### An introduction to data and statistical analysis ##

I was asked to **present** an introduction to "data" and statistics. I will try to provide you with some things to look for, some issues that you'll come up against, and a little introduction to concepts that will help you read simple research papers and collect and analyze your own data. 

First, at the highest level, we have the unit of a data set. This is a collection of information about some phenomenon in the world. Data sets are social creatures and like to play with others, creating new data out of old through combination. Add your credit data to your web browsing behavior and we can serve you all manner of pointed ads. When you acquire a data set there are a few high-level questions you want to get right from the outset.

1. Who collected these data?


2. What were the motivations and incentives for the group that collected the data?


3. Why were they collected originally? 


4. What methodology was used to assemble the information?


5. Were you given the complete data set or just a portion?


6. How have the data been used previously? And were the "results" published? Peer reviewed? Did they appear in a good journal or lead to some valuable insights?


7. Were the data made public under some kind of publication standard? Did they adhere to that standard and what burden does this place on your use? 

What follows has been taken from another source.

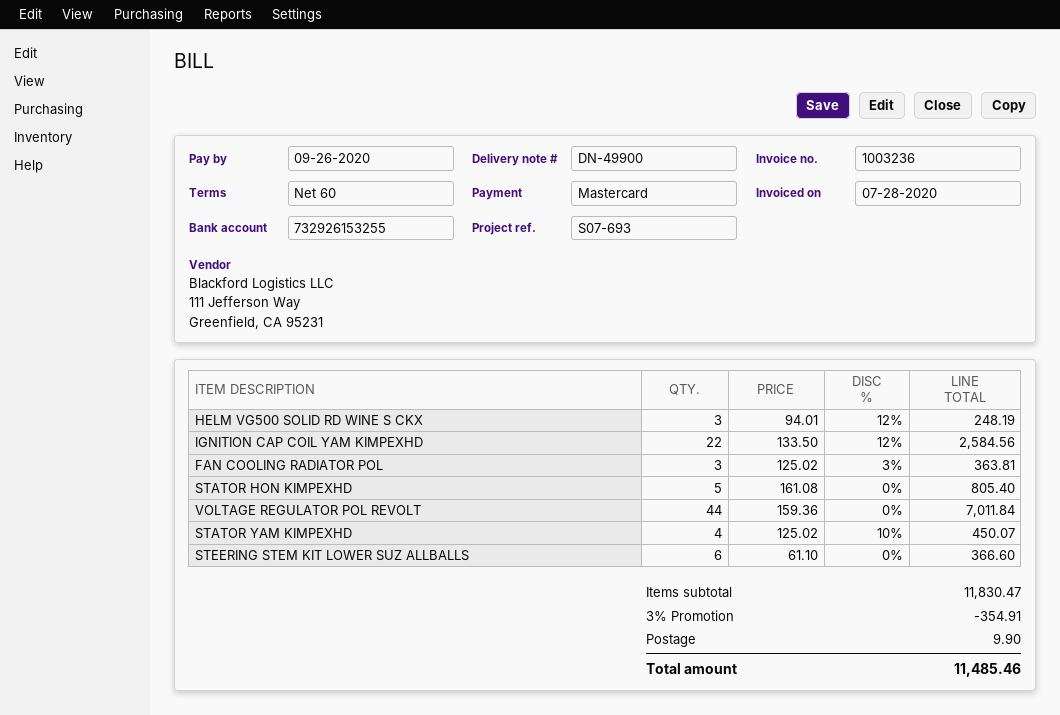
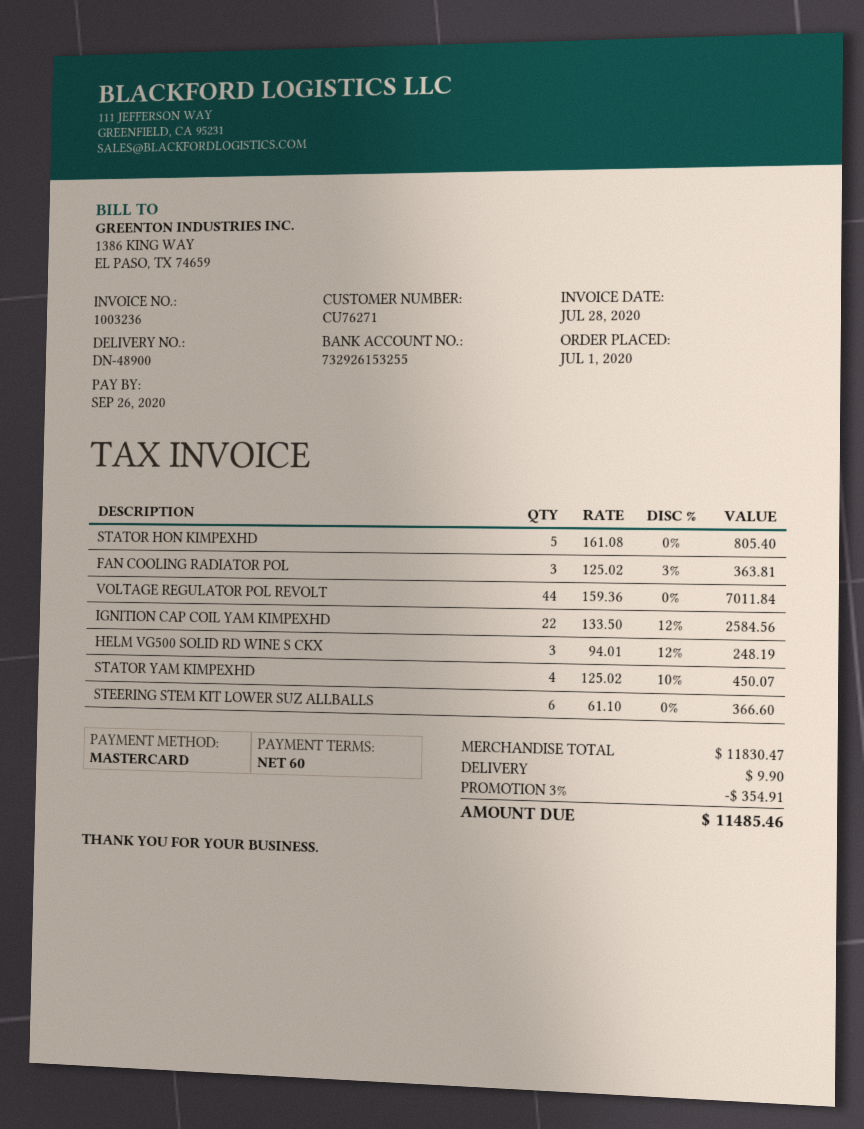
delivery note number: DN-49900 -> DN-48900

8. What format are the data in? Are they a spreadsheet (CSV) or in XML or JSON? Is some speciality format used, and if so, do you have the software you need to analyze it? (Take as an example [the BRFSS](https://www.cdc.gov/brfss/data_documentation/index.htm).)


9. Others?

Data from the kinds of efforts we are going to see come in two broad categories - **observational or experimental**. As its name suggests, in an observational study we just record what we see. We talk to people or measure something, but we don't affect them in any other way. In an experimental setting, we introduce different "treatments" to see if groups differ based on the treatment they receive. Here you can think of A/B testing as a classic example - visitors to a web site are shown one of two headlines and the publication decides which is better by seeing if the click-through rate is higher for one over the other. 

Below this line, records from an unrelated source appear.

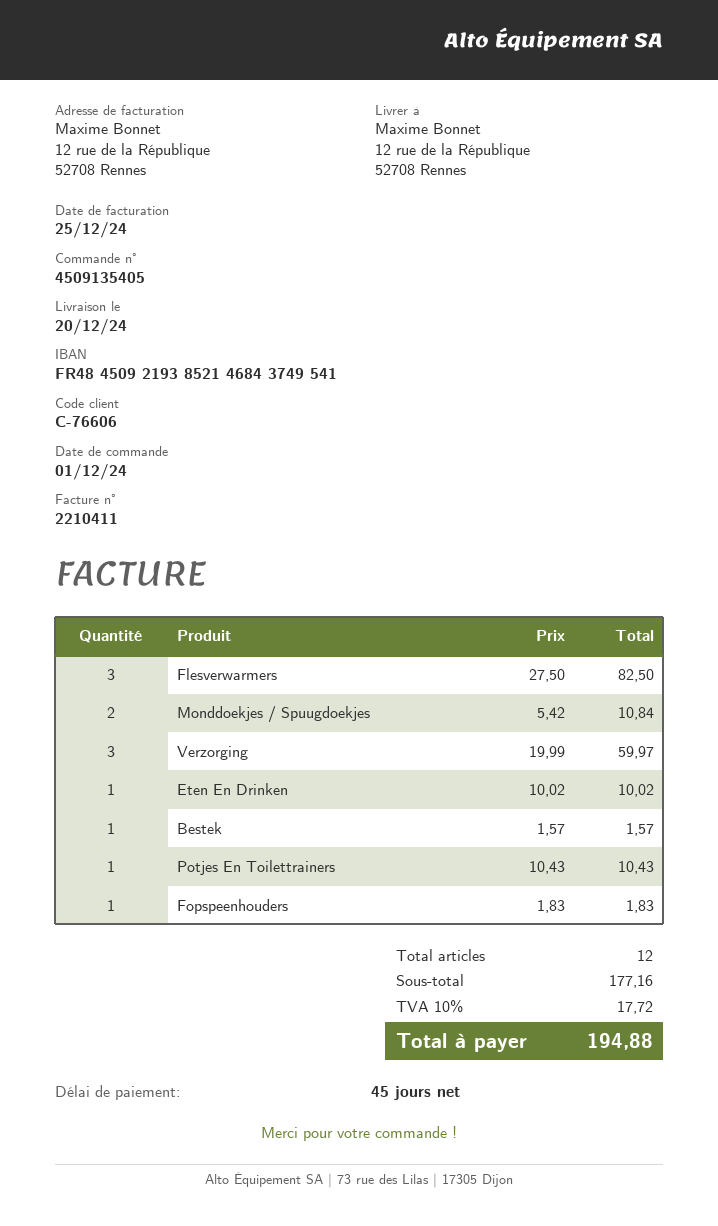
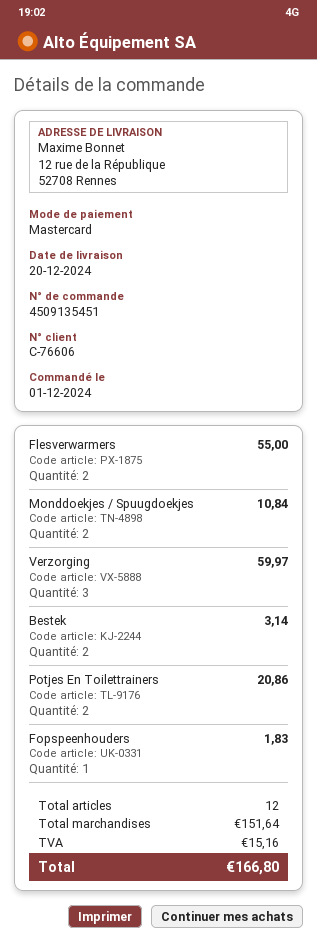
order number: 4509135405 -> 4509135451
Flesverwarmers: 3 for 82.50 -> 2 for 55.00
Eten En Drinken: 1 for 10.02 -> none
Bestek: 1 for 1.57 -> 2 for 3.14
Potjes En Toilettrainers: 1 for 10.43 -> 2 for 20.86
subtotal: 177.16 -> 151.64
tax: 17.72 -> 15.16
total: 194.88 -> 166.80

Data and statistical analyses also serve different narrative ends. In the treatment that follows, think about the kinds of methods of data collection that are in play and the kinds of conclusions that can be drawn. The veracity of our statements depend on how the data were collected. Underlying all of this is whether or not you can say something reasonable about **the uncertainty in your data**, or about your conclusions. In some cases, it will be hard to quantify uncertainty and in others, especially those based on classic statistical designs like random sampling or random allocation, we can make very precise statements about uncertainty. Ultimately, this all gets at how knowledge is created from data.

### A case study: Death toll in Puerto Rico from Hurricane Maria ###

**Early news coverage**

Hurricane María makes landfall in Puerto Rico on September 20, 2017. A couple weeks later the death toll was set at 16. About a month after that, the New York times published an article based on funeral home data confirming the widespread suspicion that the situation in Puerto Rico was much worse than was reported.<br><br>
Below is the NYT article. Their approach is simple year-over-year subtraction. Are there any issues with this?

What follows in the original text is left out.